Azula didn't answer, too busy clinging to the sides as she pushed herself along. This lack of gravity was making things far too difficult and she really wished it would resolve itself sooner rather than later. How Yue could be so chipper in situations of absolute peril was absurd. She'd have to investigate when she wasn't floating around endlessly through the expanses of space on an asteroid base created by a sentai hero version of her brother's repressed emotions.
She questioned, not for the first time today, her sanity. That sentence seemed almost banal to her.
"Watch your step, Azula, er," Yue looked bashfully as she realized she mispoke, "I mean, be careful. These blast doors are quite impressive. Does the door take up this entire section?" Azula was too busy fumbling around to push herself through the door to really answer the question.
"I suppose."
"All hands brace for impact. Collision imminent."
"Collision imminent?" Azula's eyes narrowed, "Collision with what?" And as if answering her question, a ship hull crashed through the corridor they had been walking in not minutes earlier. Azula quickly reached for a rail and held on tight.
"I really wish you would not ask these questions, Azula!" Yue fumbled to do the same. A loud klaxon sounded and the blast doors began to close. Far too slow for her taste, if Azula were asked, but clearly she wasn't.
The air was being sucked out into space - an inelegant description but to be fair, Azula didn't argue semantics when she was being pulled into space herself. Those blast doors couldn't move any slower if they tried.
"Still holding on?" a voice laughed, echoing down the corridors. "I'm impressed! Hah!" Azula's grip tightened as pieces of debris barreled past her through blast door to the massive gash that ran through the station's hull.
"Yue, remind me when we inevitably have to fight this clown..." she said, trailing off.
"Remind you to what?" Azula couldn't figure why Yue was so focused on the decompression. It was probably the least of their worries at this point.
"To attack relentlessly with extreme prejudice. Show yourself, you coward!"
"I'm afraid the OZAI Mainframe has commanded that I see to our other guest. However, huh! I thought I'd make sure you two have been kept entertained!"
"Oh yes, very much so," Yue whimpered. Her arms were getting very tired. "If it isn't too much trouble, of course, would it be all right with you if your doors could speed up?"

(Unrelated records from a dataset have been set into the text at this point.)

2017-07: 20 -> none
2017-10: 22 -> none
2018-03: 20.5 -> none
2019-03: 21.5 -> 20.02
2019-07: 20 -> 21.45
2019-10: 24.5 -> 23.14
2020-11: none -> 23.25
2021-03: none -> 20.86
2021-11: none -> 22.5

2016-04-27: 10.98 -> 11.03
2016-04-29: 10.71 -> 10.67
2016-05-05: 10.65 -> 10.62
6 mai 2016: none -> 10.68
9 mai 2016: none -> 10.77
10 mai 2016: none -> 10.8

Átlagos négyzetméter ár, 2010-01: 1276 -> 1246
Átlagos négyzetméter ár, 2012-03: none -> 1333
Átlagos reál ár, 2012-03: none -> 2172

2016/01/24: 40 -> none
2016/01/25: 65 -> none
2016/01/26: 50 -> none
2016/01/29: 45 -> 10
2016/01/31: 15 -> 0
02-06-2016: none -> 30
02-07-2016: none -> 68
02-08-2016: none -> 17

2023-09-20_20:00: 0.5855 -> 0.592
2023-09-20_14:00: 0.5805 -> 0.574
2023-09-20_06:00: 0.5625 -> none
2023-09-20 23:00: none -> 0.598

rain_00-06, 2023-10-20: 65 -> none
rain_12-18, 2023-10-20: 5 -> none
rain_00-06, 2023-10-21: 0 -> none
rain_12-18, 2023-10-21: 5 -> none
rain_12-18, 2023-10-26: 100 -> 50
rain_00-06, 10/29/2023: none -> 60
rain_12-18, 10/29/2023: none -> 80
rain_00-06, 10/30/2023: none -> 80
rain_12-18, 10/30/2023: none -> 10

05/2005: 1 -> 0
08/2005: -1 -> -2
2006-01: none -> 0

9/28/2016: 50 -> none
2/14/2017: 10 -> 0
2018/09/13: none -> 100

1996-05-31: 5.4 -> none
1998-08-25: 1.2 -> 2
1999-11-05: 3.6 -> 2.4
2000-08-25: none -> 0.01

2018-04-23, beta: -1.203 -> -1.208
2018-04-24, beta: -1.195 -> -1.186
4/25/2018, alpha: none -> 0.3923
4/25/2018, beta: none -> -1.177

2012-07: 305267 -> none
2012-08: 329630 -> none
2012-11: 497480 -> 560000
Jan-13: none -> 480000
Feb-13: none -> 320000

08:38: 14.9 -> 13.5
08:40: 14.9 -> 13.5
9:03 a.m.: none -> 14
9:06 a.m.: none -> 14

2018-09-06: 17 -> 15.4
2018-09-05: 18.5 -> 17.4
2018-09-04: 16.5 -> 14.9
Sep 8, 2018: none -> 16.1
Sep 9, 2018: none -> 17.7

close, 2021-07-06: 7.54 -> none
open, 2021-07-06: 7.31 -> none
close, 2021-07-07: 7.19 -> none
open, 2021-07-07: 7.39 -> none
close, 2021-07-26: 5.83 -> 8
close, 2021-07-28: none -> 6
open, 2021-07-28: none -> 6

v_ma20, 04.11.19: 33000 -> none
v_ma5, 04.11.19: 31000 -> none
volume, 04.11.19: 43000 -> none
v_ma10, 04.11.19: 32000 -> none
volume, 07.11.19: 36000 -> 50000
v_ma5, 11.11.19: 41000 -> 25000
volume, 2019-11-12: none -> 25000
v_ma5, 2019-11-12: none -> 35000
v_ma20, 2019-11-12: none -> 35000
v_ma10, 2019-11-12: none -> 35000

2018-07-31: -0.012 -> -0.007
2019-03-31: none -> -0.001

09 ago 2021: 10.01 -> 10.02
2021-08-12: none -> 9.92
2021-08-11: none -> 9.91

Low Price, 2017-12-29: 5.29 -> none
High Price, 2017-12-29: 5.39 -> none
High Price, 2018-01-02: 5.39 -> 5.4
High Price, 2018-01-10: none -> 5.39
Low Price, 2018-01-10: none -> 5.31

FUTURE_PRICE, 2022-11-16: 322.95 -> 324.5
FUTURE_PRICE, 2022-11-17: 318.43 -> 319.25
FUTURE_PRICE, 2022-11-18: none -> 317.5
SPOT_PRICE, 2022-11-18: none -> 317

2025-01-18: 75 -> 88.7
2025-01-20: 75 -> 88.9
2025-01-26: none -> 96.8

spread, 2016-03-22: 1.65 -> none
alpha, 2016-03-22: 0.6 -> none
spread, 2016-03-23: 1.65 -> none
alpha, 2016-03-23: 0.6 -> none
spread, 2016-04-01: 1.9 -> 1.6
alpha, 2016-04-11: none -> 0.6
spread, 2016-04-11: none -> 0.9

"Haha! You must be jesting! A fine joke!" He grunted some more like a martial artist, before adding, "I am sure you will be all right. I look forward to defeating you all soundly! For the glory of the OZAI Mainframe!"
After she was certain he had stopped speaking, Azula rolled her eyes, "And people wonder why I find my brother so annoying."
"I just wish this door would close!" Yue screeched.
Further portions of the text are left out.